**Exercise instructions:** Return the lines of the data below exactly. Start at the first and end with the line containing "Lavigor Onc Dermology".

*** Begin section ***

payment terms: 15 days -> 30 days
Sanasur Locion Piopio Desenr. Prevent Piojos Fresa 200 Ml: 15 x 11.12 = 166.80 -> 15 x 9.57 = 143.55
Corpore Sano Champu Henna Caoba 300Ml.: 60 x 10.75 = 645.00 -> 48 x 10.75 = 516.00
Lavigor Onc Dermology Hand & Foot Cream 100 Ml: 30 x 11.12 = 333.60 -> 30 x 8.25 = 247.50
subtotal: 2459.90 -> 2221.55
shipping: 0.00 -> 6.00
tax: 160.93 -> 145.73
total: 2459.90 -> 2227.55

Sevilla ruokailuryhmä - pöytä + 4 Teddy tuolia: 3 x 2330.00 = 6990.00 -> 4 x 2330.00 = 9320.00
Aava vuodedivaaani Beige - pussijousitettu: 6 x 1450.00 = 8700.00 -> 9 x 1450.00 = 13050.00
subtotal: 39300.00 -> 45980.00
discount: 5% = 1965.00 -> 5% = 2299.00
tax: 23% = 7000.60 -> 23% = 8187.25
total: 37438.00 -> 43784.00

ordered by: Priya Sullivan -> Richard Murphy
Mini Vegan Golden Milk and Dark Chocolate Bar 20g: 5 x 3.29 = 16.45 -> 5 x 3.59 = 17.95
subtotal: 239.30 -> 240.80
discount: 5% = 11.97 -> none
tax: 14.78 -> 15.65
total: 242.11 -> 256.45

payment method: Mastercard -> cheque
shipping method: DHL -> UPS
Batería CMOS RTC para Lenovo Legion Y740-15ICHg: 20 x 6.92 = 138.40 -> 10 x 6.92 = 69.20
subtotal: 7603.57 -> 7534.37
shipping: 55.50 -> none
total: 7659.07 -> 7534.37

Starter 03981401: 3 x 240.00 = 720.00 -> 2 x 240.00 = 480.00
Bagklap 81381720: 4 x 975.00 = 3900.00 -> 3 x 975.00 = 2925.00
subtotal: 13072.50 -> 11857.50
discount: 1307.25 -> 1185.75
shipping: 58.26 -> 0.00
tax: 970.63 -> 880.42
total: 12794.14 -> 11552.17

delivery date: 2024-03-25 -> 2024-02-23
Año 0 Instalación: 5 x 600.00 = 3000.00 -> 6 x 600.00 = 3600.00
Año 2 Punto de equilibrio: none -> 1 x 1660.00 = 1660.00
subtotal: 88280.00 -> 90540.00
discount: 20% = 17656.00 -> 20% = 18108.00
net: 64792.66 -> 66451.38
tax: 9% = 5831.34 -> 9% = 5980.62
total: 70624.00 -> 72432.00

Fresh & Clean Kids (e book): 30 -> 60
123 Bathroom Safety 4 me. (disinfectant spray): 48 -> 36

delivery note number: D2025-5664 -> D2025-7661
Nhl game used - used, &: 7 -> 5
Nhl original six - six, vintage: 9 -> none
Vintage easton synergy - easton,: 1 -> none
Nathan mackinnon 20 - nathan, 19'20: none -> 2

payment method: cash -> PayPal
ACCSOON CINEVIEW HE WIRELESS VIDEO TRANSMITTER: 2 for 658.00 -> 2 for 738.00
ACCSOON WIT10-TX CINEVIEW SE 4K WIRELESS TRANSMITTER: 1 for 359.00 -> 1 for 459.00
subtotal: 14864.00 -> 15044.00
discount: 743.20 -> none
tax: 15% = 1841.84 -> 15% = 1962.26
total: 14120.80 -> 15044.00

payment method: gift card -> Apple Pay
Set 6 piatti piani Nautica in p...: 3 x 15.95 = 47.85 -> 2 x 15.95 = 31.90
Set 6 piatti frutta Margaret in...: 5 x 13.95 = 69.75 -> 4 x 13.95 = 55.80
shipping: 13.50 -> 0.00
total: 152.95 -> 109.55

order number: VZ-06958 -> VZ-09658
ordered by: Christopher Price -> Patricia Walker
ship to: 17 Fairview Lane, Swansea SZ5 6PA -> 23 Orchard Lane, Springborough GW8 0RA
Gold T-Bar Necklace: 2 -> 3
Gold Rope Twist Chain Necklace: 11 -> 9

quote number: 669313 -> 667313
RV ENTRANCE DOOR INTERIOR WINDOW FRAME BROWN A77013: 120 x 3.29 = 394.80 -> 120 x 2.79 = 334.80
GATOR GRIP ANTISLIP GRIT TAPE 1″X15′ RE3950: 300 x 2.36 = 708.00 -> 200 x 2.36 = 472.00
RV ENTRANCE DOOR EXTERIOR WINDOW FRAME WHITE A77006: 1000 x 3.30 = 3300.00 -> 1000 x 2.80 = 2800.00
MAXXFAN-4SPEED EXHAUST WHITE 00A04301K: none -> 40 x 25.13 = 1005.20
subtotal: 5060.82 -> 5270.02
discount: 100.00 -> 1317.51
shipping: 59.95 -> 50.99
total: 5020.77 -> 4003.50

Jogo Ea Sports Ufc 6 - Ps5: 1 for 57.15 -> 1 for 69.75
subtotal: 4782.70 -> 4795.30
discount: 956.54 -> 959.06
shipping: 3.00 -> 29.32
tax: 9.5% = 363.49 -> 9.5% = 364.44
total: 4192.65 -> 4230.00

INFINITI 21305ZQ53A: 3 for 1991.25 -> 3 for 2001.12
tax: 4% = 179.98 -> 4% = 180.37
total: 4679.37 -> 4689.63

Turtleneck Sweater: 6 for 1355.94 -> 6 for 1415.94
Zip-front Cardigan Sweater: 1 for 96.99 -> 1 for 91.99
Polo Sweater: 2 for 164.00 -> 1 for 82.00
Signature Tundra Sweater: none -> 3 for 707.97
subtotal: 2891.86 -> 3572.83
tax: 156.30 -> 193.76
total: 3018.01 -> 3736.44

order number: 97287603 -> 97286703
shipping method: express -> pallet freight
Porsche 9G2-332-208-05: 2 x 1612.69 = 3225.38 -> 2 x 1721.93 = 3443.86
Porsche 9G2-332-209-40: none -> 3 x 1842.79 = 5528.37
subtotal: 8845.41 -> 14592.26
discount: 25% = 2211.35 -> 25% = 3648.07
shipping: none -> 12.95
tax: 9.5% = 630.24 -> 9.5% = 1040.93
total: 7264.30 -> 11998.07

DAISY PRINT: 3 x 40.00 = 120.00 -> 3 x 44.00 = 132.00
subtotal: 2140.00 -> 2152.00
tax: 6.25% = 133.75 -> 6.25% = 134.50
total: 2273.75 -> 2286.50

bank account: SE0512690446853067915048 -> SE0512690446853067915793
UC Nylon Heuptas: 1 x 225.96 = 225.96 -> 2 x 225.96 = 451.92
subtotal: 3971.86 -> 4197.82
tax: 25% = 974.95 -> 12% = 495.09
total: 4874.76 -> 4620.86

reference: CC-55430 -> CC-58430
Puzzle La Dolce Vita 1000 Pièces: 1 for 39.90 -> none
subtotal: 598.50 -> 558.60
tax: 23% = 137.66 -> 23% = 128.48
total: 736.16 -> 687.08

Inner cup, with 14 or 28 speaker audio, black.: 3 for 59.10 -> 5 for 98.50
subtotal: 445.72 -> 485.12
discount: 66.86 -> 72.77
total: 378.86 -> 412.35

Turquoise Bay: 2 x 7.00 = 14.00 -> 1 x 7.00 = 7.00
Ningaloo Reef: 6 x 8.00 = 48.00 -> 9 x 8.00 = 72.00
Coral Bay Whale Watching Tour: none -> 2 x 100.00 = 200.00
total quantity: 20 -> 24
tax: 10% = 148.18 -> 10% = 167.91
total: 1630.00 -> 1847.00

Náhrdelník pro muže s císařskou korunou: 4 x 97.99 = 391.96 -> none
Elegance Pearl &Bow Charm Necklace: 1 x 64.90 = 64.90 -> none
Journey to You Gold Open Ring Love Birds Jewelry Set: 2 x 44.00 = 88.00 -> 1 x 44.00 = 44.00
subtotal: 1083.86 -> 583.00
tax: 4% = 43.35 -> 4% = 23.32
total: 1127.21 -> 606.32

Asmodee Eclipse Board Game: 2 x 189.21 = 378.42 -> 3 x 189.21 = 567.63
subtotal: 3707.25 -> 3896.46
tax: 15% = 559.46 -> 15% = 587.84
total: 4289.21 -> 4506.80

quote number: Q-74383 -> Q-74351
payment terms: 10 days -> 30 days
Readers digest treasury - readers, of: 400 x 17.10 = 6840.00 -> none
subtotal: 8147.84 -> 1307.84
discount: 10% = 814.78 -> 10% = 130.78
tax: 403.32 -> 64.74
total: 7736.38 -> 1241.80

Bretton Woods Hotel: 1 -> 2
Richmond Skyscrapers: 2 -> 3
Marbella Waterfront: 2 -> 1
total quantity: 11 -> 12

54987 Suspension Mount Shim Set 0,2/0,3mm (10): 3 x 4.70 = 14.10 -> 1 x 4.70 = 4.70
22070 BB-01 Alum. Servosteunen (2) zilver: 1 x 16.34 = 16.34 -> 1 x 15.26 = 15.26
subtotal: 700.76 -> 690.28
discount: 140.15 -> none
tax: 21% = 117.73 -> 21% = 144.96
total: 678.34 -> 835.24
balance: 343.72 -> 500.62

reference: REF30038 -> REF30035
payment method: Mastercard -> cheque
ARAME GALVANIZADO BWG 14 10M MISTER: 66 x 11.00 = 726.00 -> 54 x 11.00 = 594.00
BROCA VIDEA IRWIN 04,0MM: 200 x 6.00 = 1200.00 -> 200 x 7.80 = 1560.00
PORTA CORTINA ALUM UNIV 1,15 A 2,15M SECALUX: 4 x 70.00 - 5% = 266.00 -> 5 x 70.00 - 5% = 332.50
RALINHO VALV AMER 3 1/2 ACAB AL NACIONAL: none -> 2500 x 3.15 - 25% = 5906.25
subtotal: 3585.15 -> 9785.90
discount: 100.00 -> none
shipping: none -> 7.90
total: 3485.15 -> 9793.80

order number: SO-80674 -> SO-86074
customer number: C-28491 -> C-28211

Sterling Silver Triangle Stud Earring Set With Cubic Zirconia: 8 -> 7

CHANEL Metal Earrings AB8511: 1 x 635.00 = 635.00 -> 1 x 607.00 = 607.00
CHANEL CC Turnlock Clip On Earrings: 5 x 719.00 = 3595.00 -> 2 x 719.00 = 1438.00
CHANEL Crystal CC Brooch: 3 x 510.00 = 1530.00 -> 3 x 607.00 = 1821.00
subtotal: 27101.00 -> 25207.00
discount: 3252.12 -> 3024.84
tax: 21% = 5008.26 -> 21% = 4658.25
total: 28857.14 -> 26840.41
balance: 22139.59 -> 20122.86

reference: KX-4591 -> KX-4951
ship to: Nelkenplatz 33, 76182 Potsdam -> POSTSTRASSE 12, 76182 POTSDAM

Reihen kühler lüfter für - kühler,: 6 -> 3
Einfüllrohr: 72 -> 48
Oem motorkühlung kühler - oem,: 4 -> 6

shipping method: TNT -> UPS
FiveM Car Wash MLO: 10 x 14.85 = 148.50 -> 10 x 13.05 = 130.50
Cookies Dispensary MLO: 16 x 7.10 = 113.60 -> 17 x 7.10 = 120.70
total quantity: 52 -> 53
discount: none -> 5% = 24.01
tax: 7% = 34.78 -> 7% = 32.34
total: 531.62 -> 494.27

*** End section ***

**Response to the exercise:**
payment terms: 15 days -> 30 days
Sanasur Locion Piopio Desenr. Prevent Piojos Fresa 200 Ml: 15 x 11.12 = 166.80 -> 15 x 9.57 = 143.55
Corpore Sano Champu Henna Caoba 300Ml.: 60 x 10.75 = 645.00 -> 48 x 10.75 = 516.00
Lavigor Onc Dermology Hand & Foot Cream 100 Ml: 30 x 11.12 = 333.60 -> 30 x 8.25 = 247.50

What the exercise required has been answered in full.